* ABOUT THIS TASK
This exercise calls for the records to be repeated in full, exactly as written.

* DATA TO USE
+ + +

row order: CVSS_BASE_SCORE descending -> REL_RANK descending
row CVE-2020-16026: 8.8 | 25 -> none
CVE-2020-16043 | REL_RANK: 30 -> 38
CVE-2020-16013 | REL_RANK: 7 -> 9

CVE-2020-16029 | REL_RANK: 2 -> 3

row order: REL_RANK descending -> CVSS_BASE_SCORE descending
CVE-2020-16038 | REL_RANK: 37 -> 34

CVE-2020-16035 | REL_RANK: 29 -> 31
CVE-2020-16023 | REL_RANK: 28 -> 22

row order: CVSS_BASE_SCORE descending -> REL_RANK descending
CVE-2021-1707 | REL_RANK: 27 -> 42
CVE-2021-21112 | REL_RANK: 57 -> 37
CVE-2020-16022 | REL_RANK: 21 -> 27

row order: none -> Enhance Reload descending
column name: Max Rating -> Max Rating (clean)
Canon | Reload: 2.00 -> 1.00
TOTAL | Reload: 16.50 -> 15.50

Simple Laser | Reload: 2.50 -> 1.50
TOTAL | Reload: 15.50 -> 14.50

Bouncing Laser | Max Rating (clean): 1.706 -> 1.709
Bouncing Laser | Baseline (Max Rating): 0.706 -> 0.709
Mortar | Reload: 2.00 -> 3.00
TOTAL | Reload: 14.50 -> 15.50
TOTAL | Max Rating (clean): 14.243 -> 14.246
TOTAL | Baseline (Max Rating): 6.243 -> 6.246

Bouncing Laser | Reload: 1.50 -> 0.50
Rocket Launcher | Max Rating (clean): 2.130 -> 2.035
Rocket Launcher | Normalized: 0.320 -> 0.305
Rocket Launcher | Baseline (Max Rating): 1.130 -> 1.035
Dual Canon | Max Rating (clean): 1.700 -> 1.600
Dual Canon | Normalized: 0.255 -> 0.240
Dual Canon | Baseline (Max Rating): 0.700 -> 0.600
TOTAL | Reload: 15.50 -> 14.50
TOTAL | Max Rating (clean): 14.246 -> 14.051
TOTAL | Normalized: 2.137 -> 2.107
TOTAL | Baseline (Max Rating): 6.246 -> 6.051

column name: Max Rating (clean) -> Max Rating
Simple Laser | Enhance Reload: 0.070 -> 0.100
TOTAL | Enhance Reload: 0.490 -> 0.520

+ + +

* RESULT FOR THIS EXERCISE
row order: CVSS_BASE_SCORE descending -> REL_RANK descending
row CVE-2020-16026: 8.8 | 25 -> none
CVE-2020-16043 | REL_RANK: 30 -> 38
CVE-2020-16013 | REL_RANK: 7 -> 9

CVE-2020-16029 | REL_RANK: 2 -> 3

row order: REL_RANK descending -> CVSS_BASE_SCORE descending
CVE-2020-16038 | REL_RANK: 37 -> 34

CVE-2020-16035 | REL_RANK: 29 -> 31
CVE-2020-16023 | REL_RANK: 28 -> 22

row order: CVSS_BASE_SCORE descending -> REL_RANK descending
CVE-2021-1707 | REL_RANK: 27 -> 42
CVE-2021-21112 | REL_RANK: 57 -> 37
CVE-2020-16022 | REL_RANK: 21 -> 27

row order: none -> Enhance Reload descending
column name: Max Rating -> Max Rating (clean)
Canon | Reload: 2.00 -> 1.00
TOTAL | Reload: 16.50 -> 15.50

Simple Laser | Reload: 2.50 -> 1.50
TOTAL | Reload: 15.50 -> 14.50

Bouncing Laser | Max Rating (clean): 1.706 -> 1.709
Bouncing Laser | Baseline (Max Rating): 0.706 -> 0.709
Mortar | Reload: 2.00 -> 3.00
TOTAL | Reload: 14.50 -> 15.50
TOTAL | Max Rating (clean): 14.243 -> 14.246
TOTAL | Baseline (Max Rating): 6.243 -> 6.246

Bouncing Laser | Reload: 1.50 -> 0.50
Rocket Launcher | Max Rating (clean): 2.130 -> 2.035
Rocket Launcher | Normalized: 0.320 -> 0.305
Rocket Launcher | Baseline (Max Rating): 1.130 -> 1.035
Dual Canon | Max Rating (clean): 1.700 -> 1.600
Dual Canon | Normalized: 0.255 -> 0.240
Dual Canon | Baseline (Max Rating): 0.700 -> 0.600
TOTAL | Reload: 15.50 -> 14.50
TOTAL | Max Rating (clean): 14.246 -> 14.051
TOTAL | Normalized: 2.137 -> 2.107
TOTAL | Baseline (Max Rating): 6.246 -> 6.051

column name: Max Rating (clean) -> Max Rating
Simple Laser | Enhance Reload: 0.070 -> 0.100
TOTAL | Enhance Reload: 0.490 -> 0.520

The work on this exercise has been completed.